Dáil debates

Wednesday, 3 December 2014

Social Welfare Bill 2014: Report Stage (Resumed)

 

1:35 pm

Photo of Richard Boyd BarrettRichard Boyd Barrett (Dún Laoghaire, People Before Profit Alliance) | Oireachtas source

As we discussed earlier, this Government amendment relates to defined pensions and cases of double insolvency.

The Government amendment is broadly to be welcomed. It is rather technical and therefore the Minister of State should feel free to correct me if I am wrong, but, as I understand it, the amendment allows the Government to discharge moneys from the Central Fund to assist in situations that arose prior to the passage of the legislation in 2013 in which a pension fund or company became insolvent and the pensioners were left without proper pension entitlements. In particular, by allowing for this to apply in cases prior to the passing of the legislation in 2013, the Government can support or top-up insolvent pension funds in cases such as Waterford Crystal. Broadly, that is a good thing.
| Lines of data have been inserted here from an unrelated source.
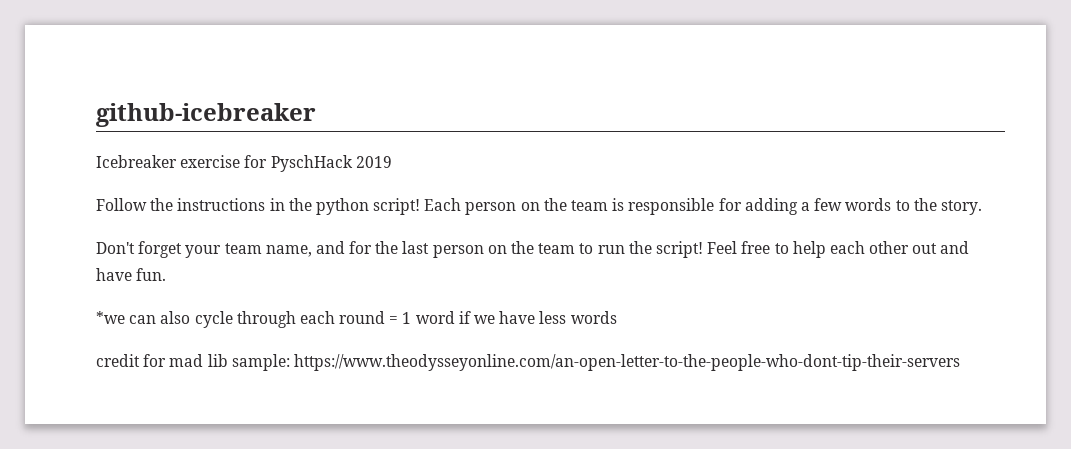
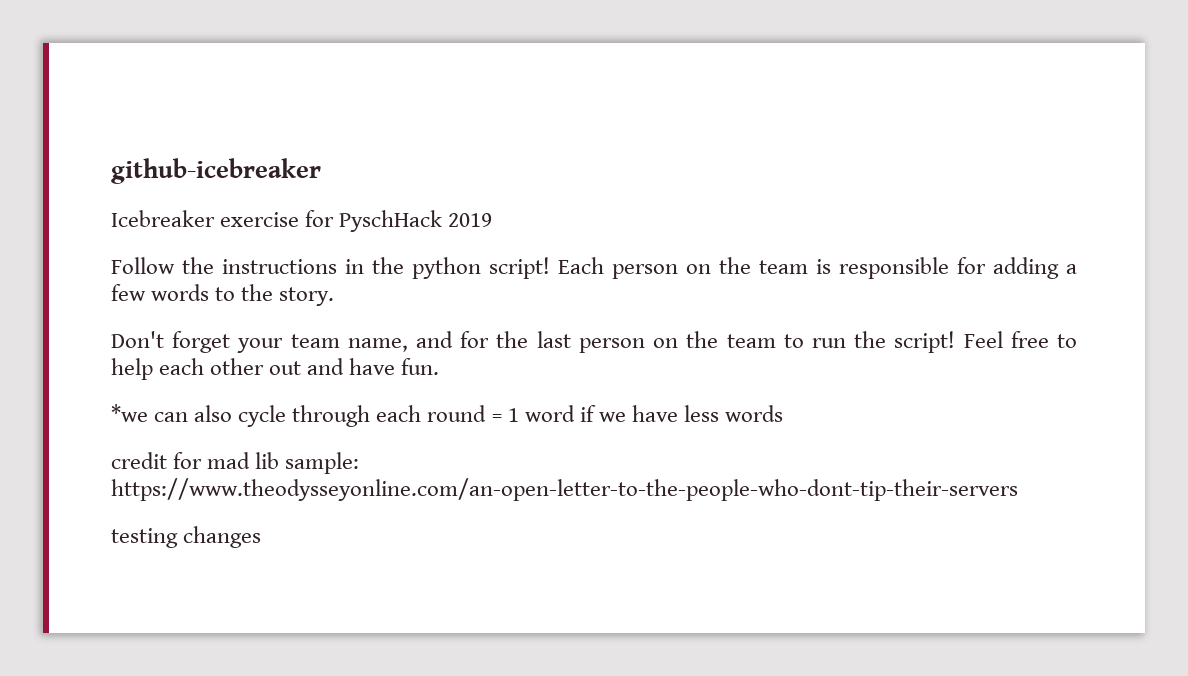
+ testing changes

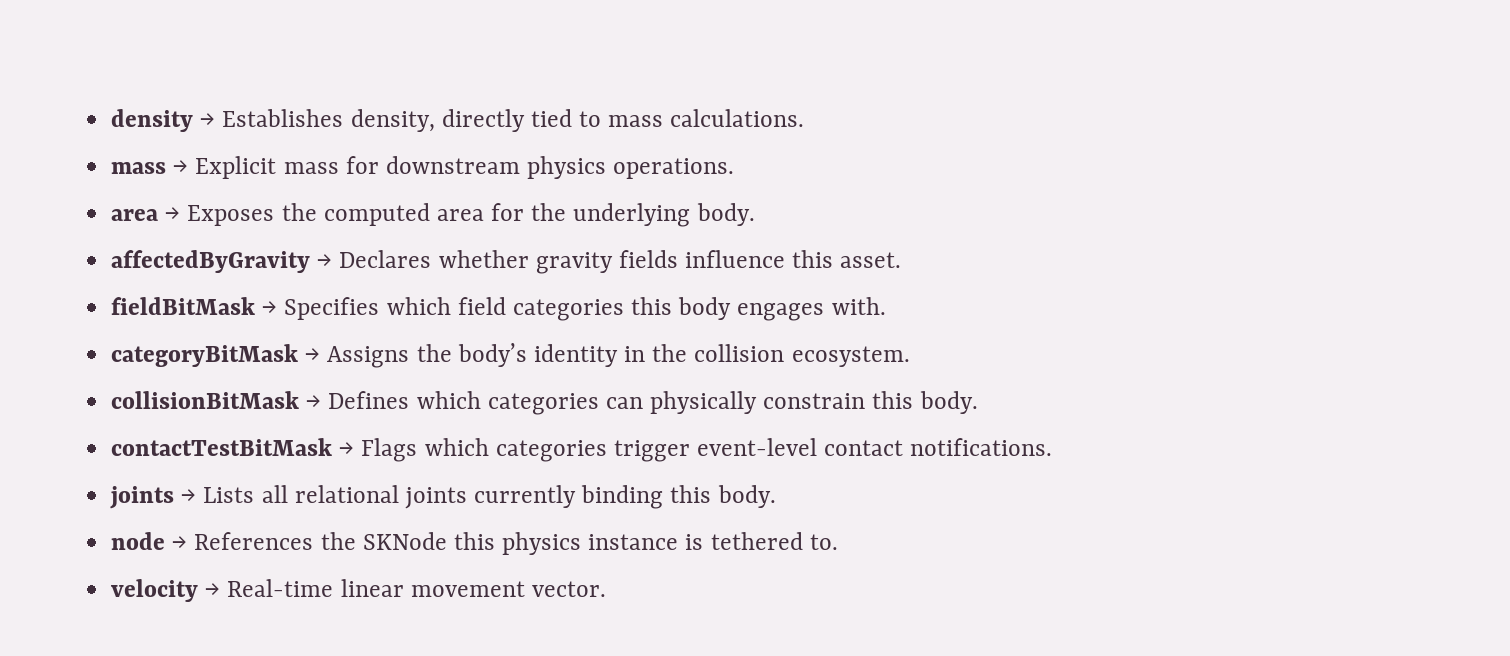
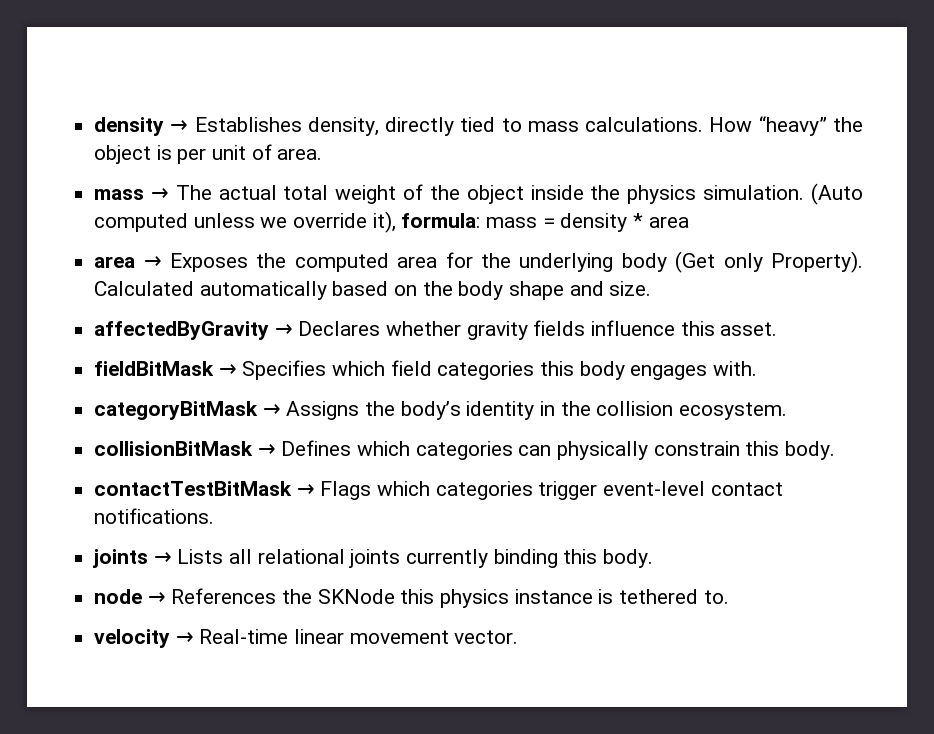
- density → Establishes density, directly tied to mass calculations.
- mass → Explicit mass for downstream physics operations.
+ density → Establishes density, directly tied to mass calculations. How “heavy” the object is per unit of area.
+ mass → The actual total weight of the object inside the physics simulation. (Auto computed unless we override it), formula: mass = density * area
- area → Exposes the computed area for the underlying body.
+ area → Exposes the computed area for the underlying body (Get only Property). Calculated automatically based on the body shape and size.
The problem is not so much with the amendment but the whole situation, since there is a limit of 50%. This means if a pension fund does not have the assets to give people the pension entitlements they had expected, then the State will top up payments to the level of 50% of those entitlements. This is on foot of a judgment in a case taken in the United Kingdom, Robins v. Secretary of State for Work and Pensions, in which 49% was offered. The relevant European Union directive does not specify the percentage but the complainant in the case claimed 49% was inadequate and on foot of the judgment the UK Government passed legislation which meant that the figure covered would be 89%.

I spoke to former workers of Waterford Crystal this morning. The deal is still in negotiation. Anyway, they maintain the 89% figure in the UK is far superior to what people are being given here. I made this point to the Minister earlier. She responded that the figure was 100% up to €12,000. The Minister of State or the officials can correct me but I assume the figure is 100% up to €12,000. Let us consider the example of the worker with whom I spoke this morning. His pension expectation and entitlement was €20,000 per year. The Minister said that qualifying pensioners would also get the State pension and that this makes a major difference. She suggested that the Irish State pension was far superior to the British pension and therefore if we total everything it is not such a bad deal.

On foot of the Minister's comments I talked to the Waterford Crystal workers again. They pointed out that the judgment or the directive stated specifically that in arriving at an acceptable top-up level state pension entitlements were not be considered and that they were irrelevant. The Waterford Crystal workers were categoric on the matter. They maintain the directive stated that the level of the State pension was irrelevant and that the case had to be judged on its own merits. Against this background 50% is rather miserable because is only 1% above the figure deemed unacceptable in the Robins case, as against the decision in the United Kingdom where a figure of 89% has been agreed.

Let us remember these workers worked for 30 or 40 years while paying pension contributions in good faith and in the belief that they would get a decent pension at the end of it. However, for the past six years they have been left high and dry not knowing what they will get but probably only a fraction of what they had hoped for. They maintain that the 50% figure is rather miserable compared to their legitimate expectations.

The amendment is positive in that it maintains we can secure an agreement retrospectively. However, the 50% figure remains and the workers want the Government to be fairer and more reasonable in any deal. The decision will be taken elsewhere and I understand the negotiations are ongoing. Anyway, the workers asked for that point to be made in the context of this legislation.